= DESCRIPTION OF THE TASK =
Without including any pictures, return the records below exactly as written.

= Front-end code edit data =
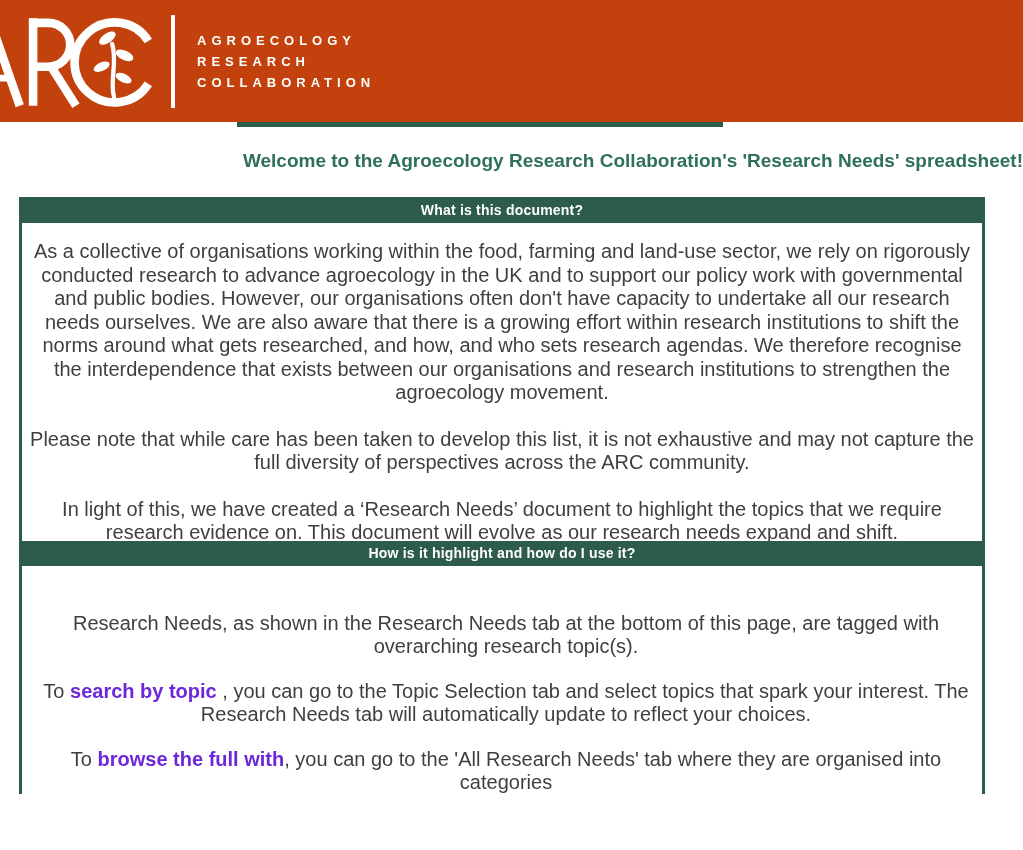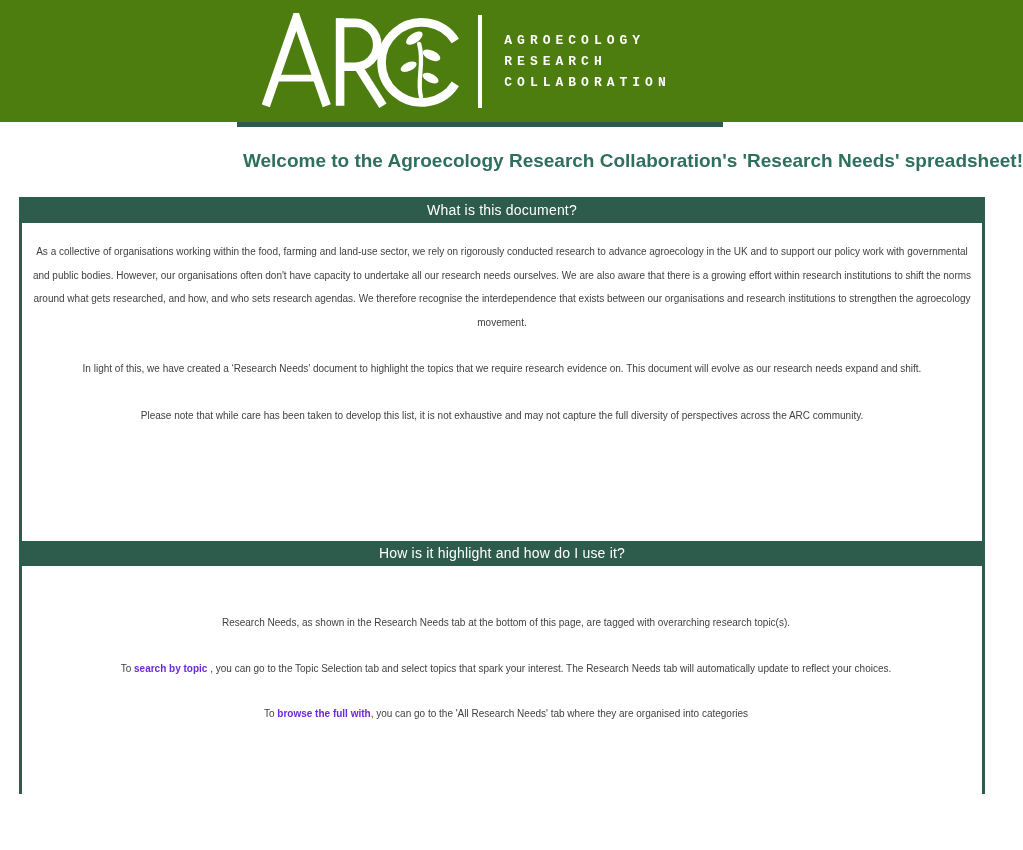--- a/index.html
+++ b/index.html
@@ -6,22 +6,22 @@
   html, body { background: #ffffff; }
   body {
     width: 1023px; height: 850px; overflow: hidden;
     font-family: "Liberation Sans", sans-serif;
     position: relative;
   }
 
   
   .banner {
     width: 1023px; height: 122px;
-    background: #4d7c0f;
-    display: flex; align-items: center; justify-content: center; font-family: Liberation Mono, monospace;
+    background: #c2410c;
+    display: flex; align-items: center; justify-content: flex-start;
   }
   .logo-row {
     display: flex; align-items: center;
     transform: translateX(-45px);
   }
   .arc-logo svg { display: block; }
   .logo-divider {
     width: 4px; height: 93px; background: #ffffff;
     margin: 0 22px 0 16px;
   }
@@ -46,30 +46,30 @@
   
   .doc-box {
     margin: 25px 0 0 19px;
     width: 966px;
     border-left: 3px solid #2e5c4c;
     border-right: 3px solid #2e5c4c;
   }
   .section-header {
     height: 26px;
     background: #2e5c4c;
-    color: #ffffff; font-weight: normal; font-size: 14px;
+    color: #ffffff; font-weight: bold; font-size: 14px;
     text-align: center; line-height: 26px;
     margin: 0 -3px;           
     letter-spacing: 0.2px;
   }
   .section-header.second { height: 25px; line-height: 25px; }
   .section-body {
     text-align: center;
     color: #3f3f3f;
-    font-size: 10px; line-height: 23.5px;
+    font-size: 20px; line-height: 23.5px;
     overflow: hidden;
   }
   .section-body.first { height: 318px; padding: 17px 5px 0 5px; }
   .section-body.second { height: 228px; padding: 46px 5px 0 13px; line-height: 22.5px; }
   .section-body p { margin-bottom: 23px; }
   .section-body b { font-weight: bold; color: #6d28d9; }
 </style>
 </head>
 <body>
 
@@ -106,22 +106,22 @@
 <div class="banner-tab"></div>
 
 <h1 class="welcome">Welcome to the Agroecology Research Collaboration's 'Research Needs' spreadsheet!</h1>
 
 <div class="doc-box">
 
   <div class="section-header">What is this document?</div>
 
   <div class="section-body first">
     <p>As a collective of organisations working within the food, farming and land-use sector, we rely on rigorously conducted research to advance agroecology in the UK and to support our policy work with governmental and public bodies. However, our organisations often don't have capacity to undertake all our research needs ourselves. We are also aware that there is a growing effort within research institutions to shift the norms around what gets researched, and how, and who sets research agendas. We therefore recognise the interdependence that exists between our organisations and research institutions to strengthen the agroecology movement.</p>
+    <p>Please note that while care has been taken to develop this list, it is not exhaustive and may not capture the full diversity of perspectives across the ARC community.</p>
     <p>In light of this, we have created a ‘Research Needs’ document to highlight the topics that we require research evidence on. This document will evolve as our research needs expand and shift.</p>
-    <p>Please note that while care has been taken to develop this list, it is not exhaustive and may not capture the full diversity of perspectives across the ARC community.</p>
   </div>
 
   <div class="section-header second">How is it highlight and how do I use it?</div>
 
   <div class="section-body second">
     <p><span>Research Needs, as shown in the Research Needs tab at the bottom of this page, are tagged with overarching research topic(s).</span></p>
     <p><span>To </span><b>search by topic</b><span> , you can go to the Topic Selection tab and select topics that spark your interest. The Research Needs tab will automatically update to reflect your choices.</span></p>
     <p><span>To </span><b>browse the full with</b><span>, you can go to the 'All Research Needs' tab where they are organised into categories</span></p>
   </div>
 

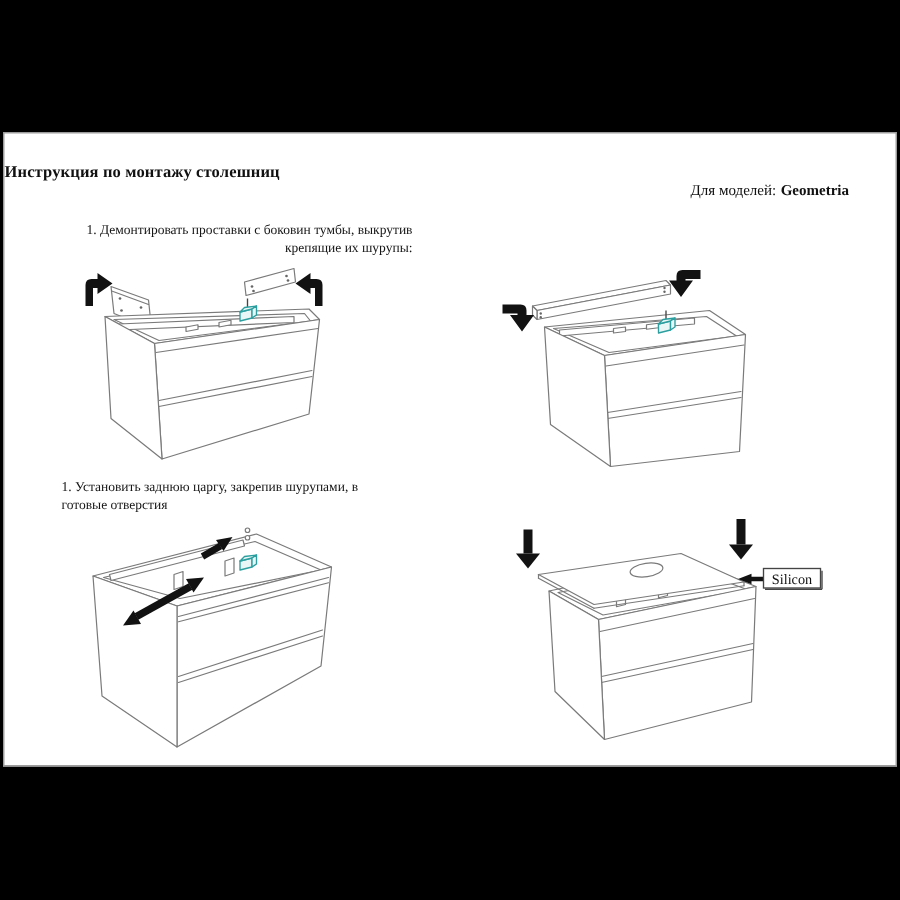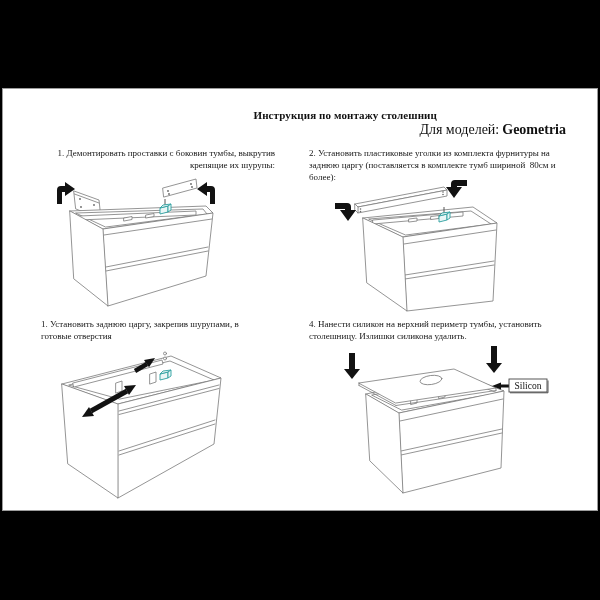--- a/index.html
+++ b/index.html
@@ -6,25 +6,25 @@
   body{
     width:600px;height:600px;position:relative;overflow:hidden;
     background:#000;
     font-family:"Liberation Serif",serif;
   }
   .page{
     position:absolute;left:2px;top:88px;width:596px;height:423px;
     background:#fff;border:1px solid #9c9c9c;box-sizing:border-box;
   }
   .doc-title{
-    position:absolute;left:0;top:20px;width:434px;text-align:right;
+    position:absolute;left:0;top:20px;width:434px;text-align:left;
     font-weight:bold;font-size:11px;color:#111;letter-spacing:.1px;
   }
   .models-line{
-    position:absolute;top:33px;right:31px;font-size:14px;color:#111;
+    position:absolute;top:33px;right:31px;font-size:10px;color:#111;
   }
   .models-line .val{font-weight:bold;margin-left:3px;}
   .step-text{
     position:absolute;font-size:9px;line-height:12px;color:#161616;
     white-space:pre-wrap;
   }
   #t1{left:38px;top:58px;width:234px;text-align:right;}
   #t2{left:306px;top:58px;width:250px;}
   #t3{left:38px;top:229px;width:222px;}
   #t4{left:306px;top:229px;width:254px;}
@@ -44,23 +44,21 @@
 
 <div class="page">
 
   <div class="doc-title">Инструкция по монтажу столешниц</div>
 
   <div class="models-line">
     <span>Для моделей:</span><span class="val">Geometria</span>
   </div>
 
   <div id="t1" class="step-text">1. Демонтировать проставки с боковин тумбы, выкрутив крепящие их шурупы:</div>
-  <div id="t2" class="step-text">2. Установить пластиковые уголки из комплекта фурнитуры на заднюю царгу (поставляется в комплекте тумб шириной  80см и более):</div>
   <div id="t3" class="step-text">1. Установить заднюю царгу, закрепив шурупами, в готовые отверстия</div>
-  <div id="t4" class="step-text">4. Нанести силикон на верхний периметр тумбы, установить столешницу. Излишки силикона удалить.</div>
 
   <svg id="d1" class="diag" viewBox="0 0 245 145">
     <g class="ln">
       <polygon points="28,20 53,29 55,48 30,38"></polygon>
       <line x1="28.5" y1="23" x2="53" y2="32"></line>
       <circle class="dot" cx="34" cy="28" r="0.9"></circle>
         <circle class="dot" cx="48" cy="34" r="0.9"></circle>
       <circle class="dot" cx="35" cy="36" r="0.9"></circle>
         <circle class="dot" cx="49" cy="43" r="0.9"></circle>
     </g>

= RESPONSE AREA =
--- a/index.html
+++ b/index.html
@@ -6,22 +6,22 @@
   html, body { background: #ffffff; }
   body {
     width: 1023px; height: 850px; overflow: hidden;
     font-family: "Liberation Sans", sans-serif;
     position: relative;
   }
 
   
   .banner {
     width: 1023px; height: 122px;
-    background: #4d7c0f;
-    display: flex; align-items: center; justify-content: center; font-family: Liberation Mono, monospace;
+    background: #c2410c;
+    display: flex; align-items: center; justify-content: flex-start;
   }
   .logo-row {
     display: flex; align-items: center;
     transform: translateX(-45px);
   }
   .arc-logo svg { display: block; }
   .logo-divider {
     width: 4px; height: 93px; background: #ffffff;
     margin: 0 22px 0 16px;
   }
@@ -46,30 +46,30 @@
   
   .doc-box {
     margin: 25px 0 0 19px;
     width: 966px;
     border-left: 3px solid #2e5c4c;
     border-right: 3px solid #2e5c4c;
   }
   .section-header {
     height: 26px;
     background: #2e5c4c;
-    color: #ffffff; font-weight: normal; font-size: 14px;
+    color: #ffffff; font-weight: bold; font-size: 14px;
     text-align: center; line-height: 26px;
     margin: 0 -3px;           
     letter-spacing: 0.2px;
   }
   .section-header.second { height: 25px; line-height: 25px; }
   .section-body {
     text-align: center;
     color: #3f3f3f;
-    font-size: 10px; line-height: 23.5px;
+    font-size: 20px; line-height: 23.5px;
     overflow: hidden;
   }
   .section-body.first { height: 318px; padding: 17px 5px 0 5px; }
   .section-body.second { height: 228px; padding: 46px 5px 0 13px; line-height: 22.5px; }
   .section-body p { margin-bottom: 23px; }
   .section-body b { font-weight: bold; color: #6d28d9; }
 </style>
 </head>
 <body>
 
@@ -106,22 +106,22 @@
 <div class="banner-tab"></div>
 
 <h1 class="welcome">Welcome to the Agroecology Research Collaboration's 'Research Needs' spreadsheet!</h1>
 
 <div class="doc-box">
 
   <div class="section-header">What is this document?</div>
 
   <div class="section-body first">
     <p>As a collective of organisations working within the food, farming and land-use sector, we rely on rigorously conducted research to advance agroecology in the UK and to support our policy work with governmental and public bodies. However, our organisations often don't have capacity to undertake all our research needs ourselves. We are also aware that there is a growing effort within research institutions to shift the norms around what gets researched, and how, and who sets research agendas. We therefore recognise the interdependence that exists between our organisations and research institutions to strengthen the agroecology movement.</p>
+    <p>Please note that while care has been taken to develop this list, it is not exhaustive and may not capture the full diversity of perspectives across the ARC community.</p>
     <p>In light of this, we have created a ‘Research Needs’ document to highlight the topics that we require research evidence on. This document will evolve as our research needs expand and shift.</p>
-    <p>Please note that while care has been taken to develop this list, it is not exhaustive and may not capture the full diversity of perspectives across the ARC community.</p>
   </div>
 
   <div class="section-header second">How is it highlight and how do I use it?</div>
 
   <div class="section-body second">
     <p><span>Research Needs, as shown in the Research Needs tab at the bottom of this page, are tagged with overarching research topic(s).</span></p>
     <p><span>To </span><b>search by topic</b><span> , you can go to the Topic Selection tab and select topics that spark your interest. The Research Needs tab will automatically update to reflect your choices.</span></p>
     <p><span>To </span><b>browse the full with</b><span>, you can go to the 'All Research Needs' tab where they are organised into categories</span></p>
   </div>
 

--- a/index.html
+++ b/index.html
@@ -6,25 +6,25 @@
   body{
     width:600px;height:600px;position:relative;overflow:hidden;
     background:#000;
     font-family:"Liberation Serif",serif;
   }
   .page{
     position:absolute;left:2px;top:88px;width:596px;height:423px;
     background:#fff;border:1px solid #9c9c9c;box-sizing:border-box;
   }
   .doc-title{
-    position:absolute;left:0;top:20px;width:434px;text-align:right;
+    position:absolute;left:0;top:20px;width:434px;text-align:left;
     font-weight:bold;font-size:11px;color:#111;letter-spacing:.1px;
   }
   .models-line{
-    position:absolute;top:33px;right:31px;font-size:14px;color:#111;
+    position:absolute;top:33px;right:31px;font-size:10px;color:#111;
   }
   .models-line .val{font-weight:bold;margin-left:3px;}
   .step-text{
     position:absolute;font-size:9px;line-height:12px;color:#161616;
     white-space:pre-wrap;
   }
   #t1{left:38px;top:58px;width:234px;text-align:right;}
   #t2{left:306px;top:58px;width:250px;}
   #t3{left:38px;top:229px;width:222px;}
   #t4{left:306px;top:229px;width:254px;}
@@ -44,23 +44,21 @@
 
 <div class="page">
 
   <div class="doc-title">Инструкция по монтажу столешниц</div>
 
   <div class="models-line">
     <span>Для моделей:</span><span class="val">Geometria</span>
   </div>
 
   <div id="t1" class="step-text">1. Демонтировать проставки с боковин тумбы, выкрутив крепящие их шурупы:</div>
-  <div id="t2" class="step-text">2. Установить пластиковые уголки из комплекта фурнитуры на заднюю царгу (поставляется в комплекте тумб шириной  80см и более):</div>
   <div id="t3" class="step-text">1. Установить заднюю царгу, закрепив шурупами, в готовые отверстия</div>
-  <div id="t4" class="step-text">4. Нанести силикон на верхний периметр тумбы, установить столешницу. Излишки силикона удалить.</div>
 
   <svg id="d1" class="diag" viewBox="0 0 245 145">
     <g class="ln">
       <polygon points="28,20 53,29 55,48 30,38"></polygon>
       <line x1="28.5" y1="23" x2="53" y2="32"></line>
       <circle class="dot" cx="34" cy="28" r="0.9"></circle>
         <circle class="dot" cx="48" cy="34" r="0.9"></circle>
       <circle class="dot" cx="35" cy="36" r="0.9"></circle>
         <circle class="dot" cx="49" cy="43" r="0.9"></circle>
     </g>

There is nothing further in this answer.